## [Problem to work on]
In the listing below, how many lines hold the string "лагерь"? Reply with the number and nothing else.
---------- Task input ----------
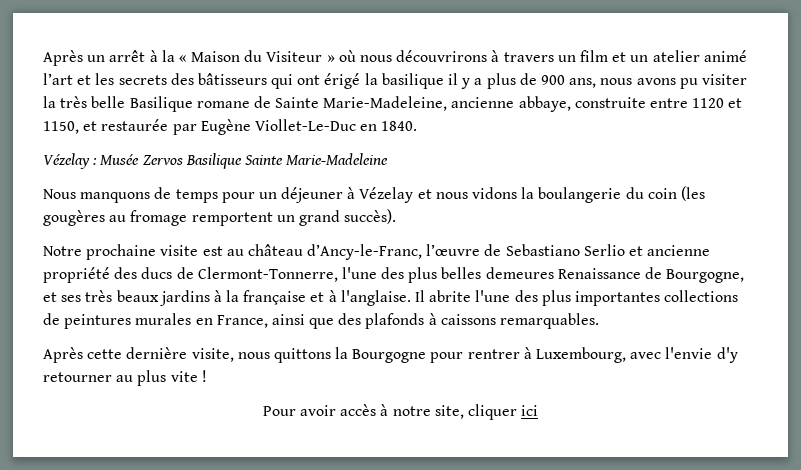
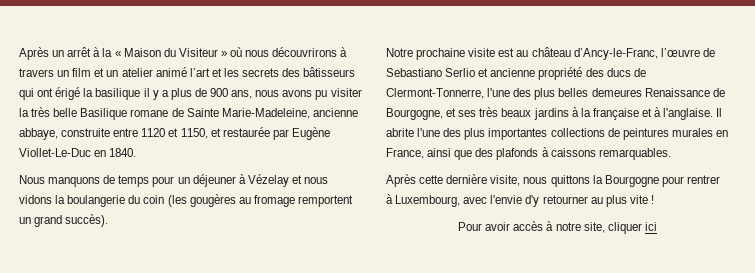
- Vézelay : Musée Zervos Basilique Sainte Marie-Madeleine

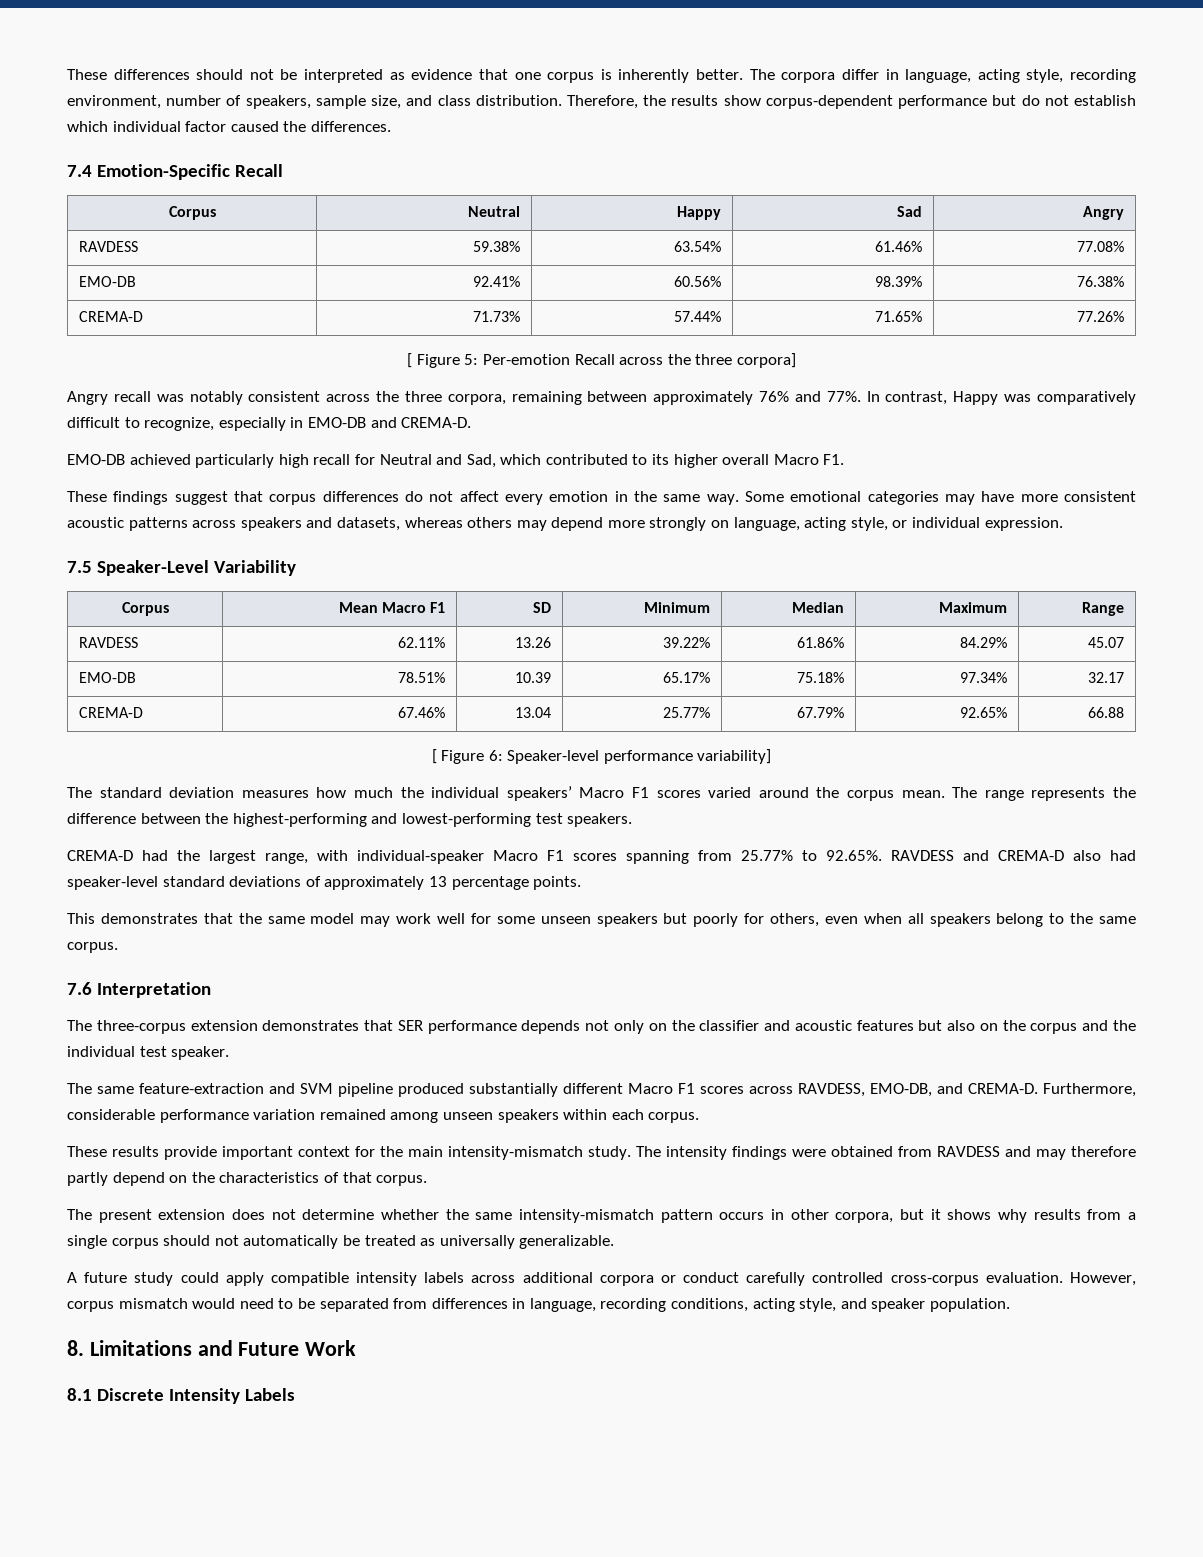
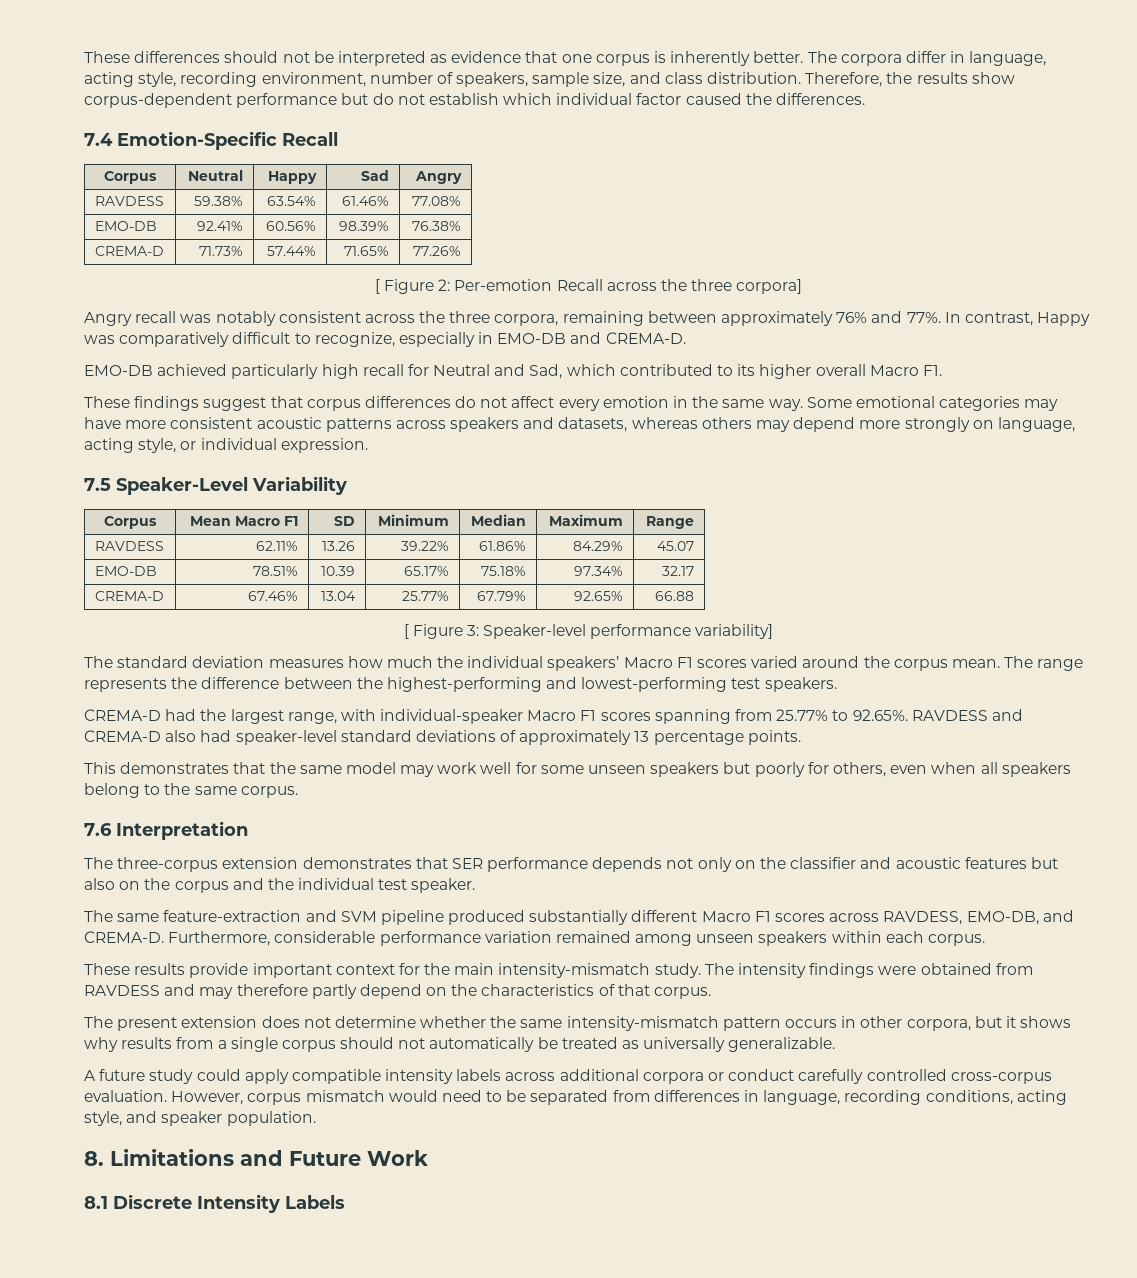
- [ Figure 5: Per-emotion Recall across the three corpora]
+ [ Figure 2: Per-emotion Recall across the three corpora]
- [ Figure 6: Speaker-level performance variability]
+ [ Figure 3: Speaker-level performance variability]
----------
---------- Task input ----------
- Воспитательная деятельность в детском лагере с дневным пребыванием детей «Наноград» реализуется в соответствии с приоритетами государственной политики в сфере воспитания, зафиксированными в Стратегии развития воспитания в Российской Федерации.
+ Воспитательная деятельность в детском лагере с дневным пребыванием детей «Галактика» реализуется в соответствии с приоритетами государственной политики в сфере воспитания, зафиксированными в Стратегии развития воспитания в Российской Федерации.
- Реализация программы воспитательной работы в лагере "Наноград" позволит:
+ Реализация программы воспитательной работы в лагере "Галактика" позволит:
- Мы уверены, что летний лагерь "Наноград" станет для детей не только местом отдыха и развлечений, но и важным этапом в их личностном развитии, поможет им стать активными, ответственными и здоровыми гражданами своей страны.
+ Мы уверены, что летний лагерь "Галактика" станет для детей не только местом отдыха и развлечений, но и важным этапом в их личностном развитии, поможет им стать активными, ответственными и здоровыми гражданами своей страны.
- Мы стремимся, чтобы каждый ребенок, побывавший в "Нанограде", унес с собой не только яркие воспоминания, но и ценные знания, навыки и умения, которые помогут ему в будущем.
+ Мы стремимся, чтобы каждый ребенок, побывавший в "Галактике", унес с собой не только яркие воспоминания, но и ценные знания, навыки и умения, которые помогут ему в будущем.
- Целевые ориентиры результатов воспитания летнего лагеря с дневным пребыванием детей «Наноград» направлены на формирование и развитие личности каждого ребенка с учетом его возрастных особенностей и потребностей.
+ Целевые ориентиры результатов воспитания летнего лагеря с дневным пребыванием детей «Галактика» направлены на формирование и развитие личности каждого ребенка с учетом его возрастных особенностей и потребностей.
----------
## [Exercise output]
2